Location of Conference
Costa Rica
Authors
Trujillo, Lyssetess
Raymundo, Anai
Perez, Maribel
Torres, Carlos
Abstract
Pharmaceutical product trading companies often face challenges in inventory management due to inaccurate demand forecasts. This is the case for the company under study, which lacks an appropriate demand forecasting method, as evidenced by its Mean Absolute Percentage Error (MAPE) of 25.65%. Given this issue, there are effective methods to improve demand forecasting precision, such as Holt Winters, Arima, and the naive method.

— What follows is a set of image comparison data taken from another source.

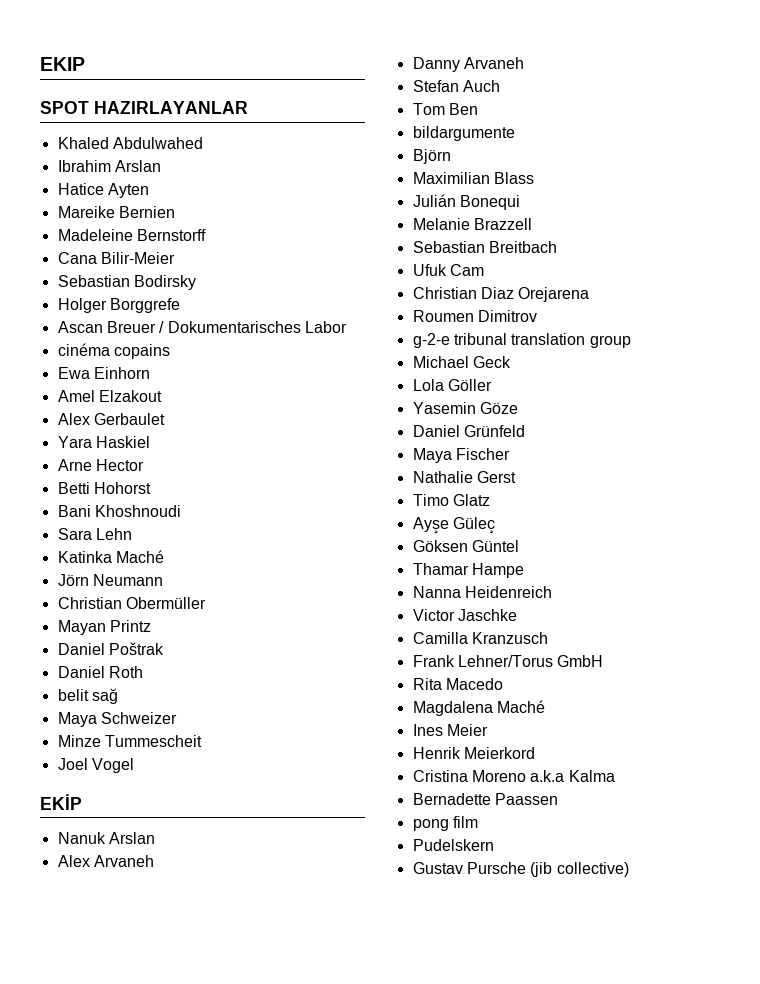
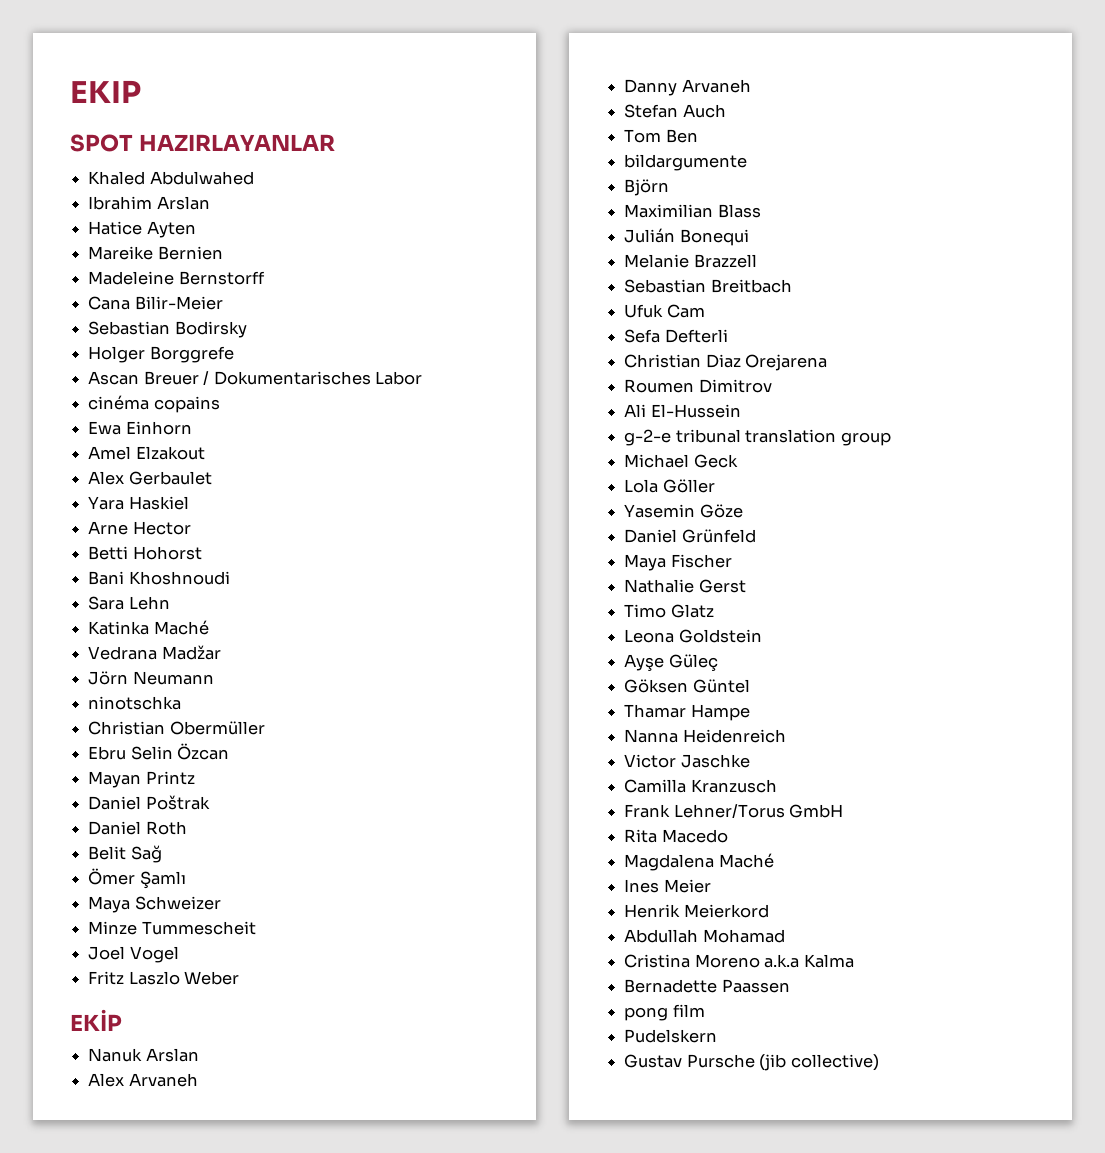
(164, 556) none -> [88,645,221,660] // Vedrana Madžar
(163, 580) none -> [88,696,182,710] // ninotschka
(206, 603) none -> [88,743,230,760] // Ebru Selin Özcan
[57,688,118,704] belit sağ -> [88,845,162,863] [88,868,186,889] Belit Sağ // Ömer Şamlı
(134, 765) none -> [88,971,240,985] // Fritz Laszlo Weber
(484, 270) none -> [624,329,728,343] // Sefa Defterli
(537, 316) none -> [624,404,741,418] // Ali El-Hussein
(490, 500) none -> [624,629,762,643] // Leona Goldstein
(535, 753) none -> [624,929,785,943] // Abdullah Mohamad

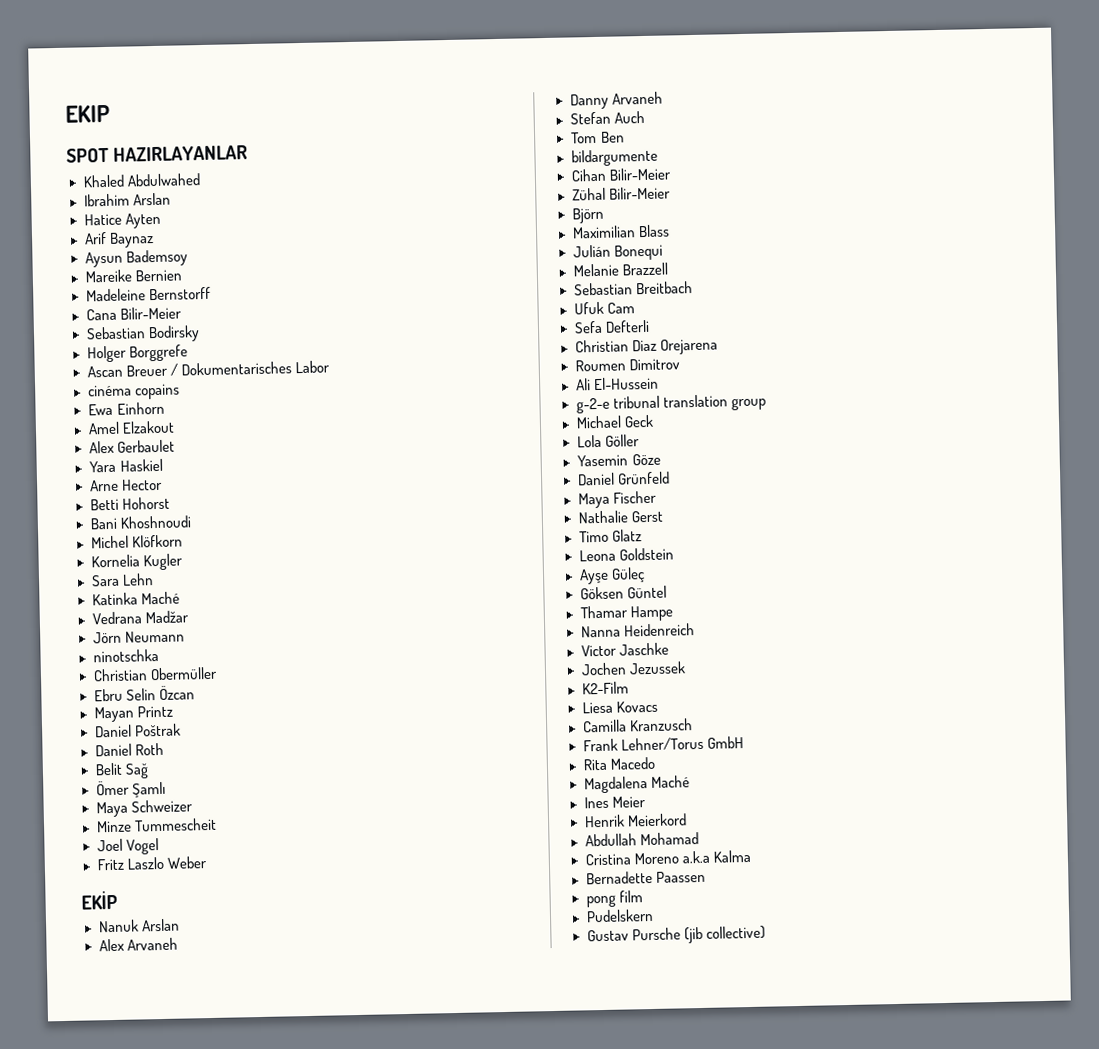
(196, 229) none -> [83,231,154,248] [84,249,188,268] // Arif Baynaz // Aysun Bademsoy
(230, 578) none -> [90,534,183,549] [90,553,183,571] // Michel Klöfkorn // Kornelia Kugler
(748, 162) none -> [570,167,671,182] [571,186,671,201] // Cihan Bilir-Meier // Zühal Bilir-Meier
(750, 761) none -> [580,661,686,676] [581,681,629,695] [581,700,658,714] // Jochen Jezussek // K2-Film // Liesa Kovacs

Some authors suggest, based on their research, that the optimal and regular MAPE should not exceed 10%. Therefore, this research proposes a design that integrates the ABC classification technique, a demand forecasting method along with an ERP system to enhance the accuracy of demand forecasting for the company. The results allowed identifying the most relevant products, i.e., those generating the greatest economic impact. Additionally, using Holt Winters and the ERP system, a MAPE of 2.60% and 1.45%, respectively, was achieved. This demonstrates the feasibility of the proposed design, meeting the established metrics.